___ Working data ___
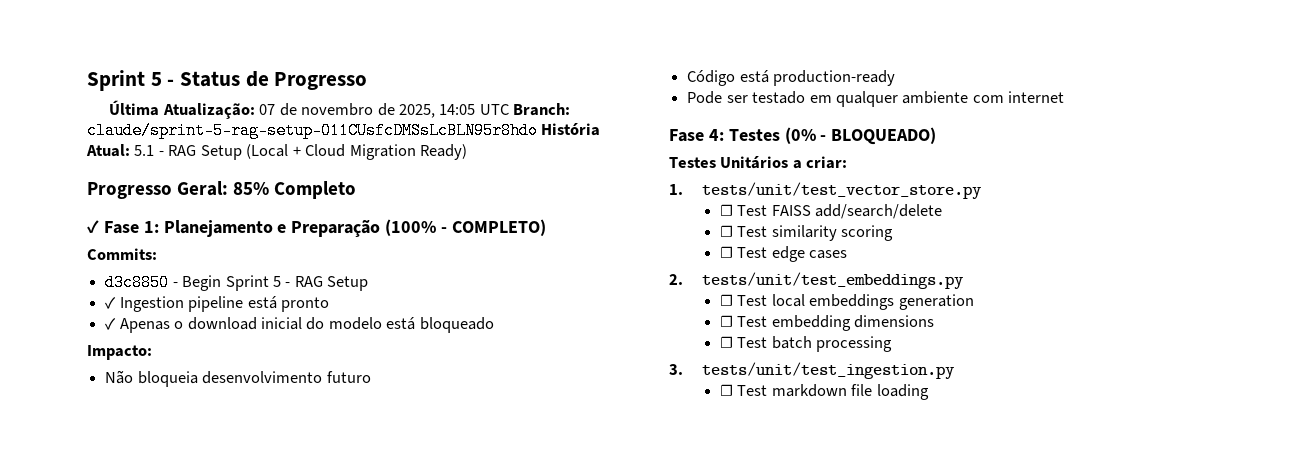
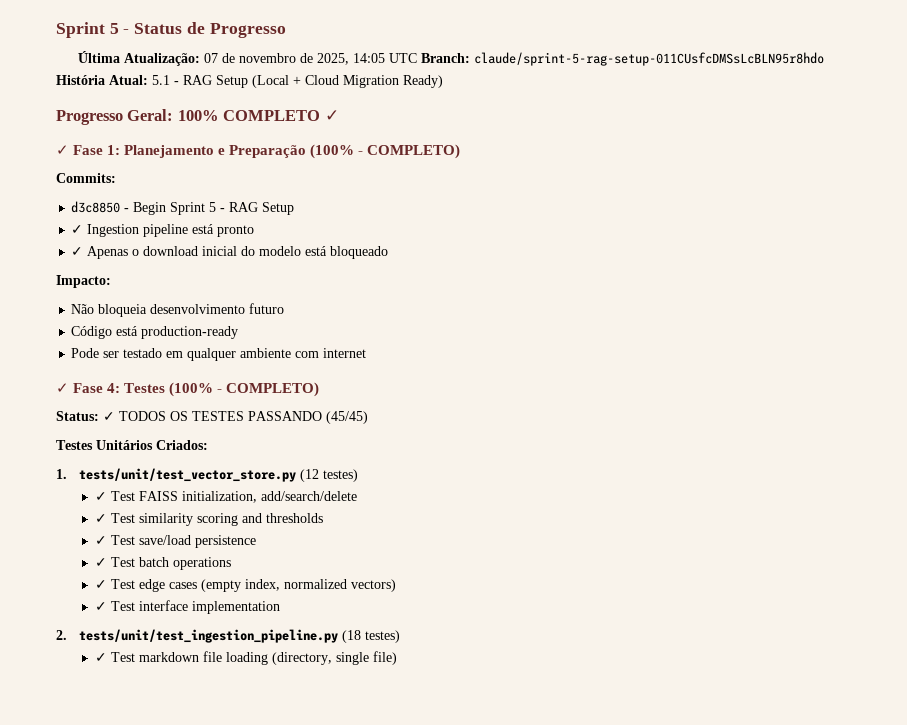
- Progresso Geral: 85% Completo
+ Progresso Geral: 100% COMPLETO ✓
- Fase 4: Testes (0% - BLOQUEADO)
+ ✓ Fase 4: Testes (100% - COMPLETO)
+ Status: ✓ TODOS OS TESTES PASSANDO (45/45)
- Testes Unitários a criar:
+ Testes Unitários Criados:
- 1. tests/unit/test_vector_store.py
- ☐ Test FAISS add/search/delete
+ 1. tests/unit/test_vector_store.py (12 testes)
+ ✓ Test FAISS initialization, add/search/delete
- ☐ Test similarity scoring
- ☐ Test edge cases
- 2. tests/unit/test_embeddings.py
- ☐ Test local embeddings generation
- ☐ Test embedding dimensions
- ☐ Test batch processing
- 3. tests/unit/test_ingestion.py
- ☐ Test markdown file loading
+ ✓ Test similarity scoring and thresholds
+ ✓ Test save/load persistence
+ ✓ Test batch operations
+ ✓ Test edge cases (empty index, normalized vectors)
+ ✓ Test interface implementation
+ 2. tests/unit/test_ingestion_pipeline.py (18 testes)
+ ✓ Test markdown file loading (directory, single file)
___
___ Working data ___
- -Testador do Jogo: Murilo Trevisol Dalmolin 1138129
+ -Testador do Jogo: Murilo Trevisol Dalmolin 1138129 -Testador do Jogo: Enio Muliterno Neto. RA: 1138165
___
• [Problem description]
From the entries above, restate word for word the lines from the line containing "- ☐ Test FAISS add/search/delete" to the line containing "(directory, single file)", both ends included, and nothing more.

• [Your response]
- ☐ Test FAISS add/search/delete
+ 1. tests/unit/test_vector_store.py (12 testes)
+ ✓ Test FAISS initialization, add/search/delete
- ☐ Test similarity scoring
- ☐ Test edge cases
- 2. tests/unit/test_embeddings.py
- ☐ Test local embeddings generation
- ☐ Test embedding dimensions
- ☐ Test batch processing
- 3. tests/unit/test_ingestion.py
- ☐ Test markdown file loading
+ ✓ Test similarity scoring and thresholds
+ ✓ Test save/load persistence
+ ✓ Test batch operations
+ ✓ Test edge cases (empty index, normalized vectors)
+ ✓ Test interface implementation
+ 2. tests/unit/test_ingestion_pipeline.py (18 testes)
+ ✓ Test markdown file loading (directory, single file)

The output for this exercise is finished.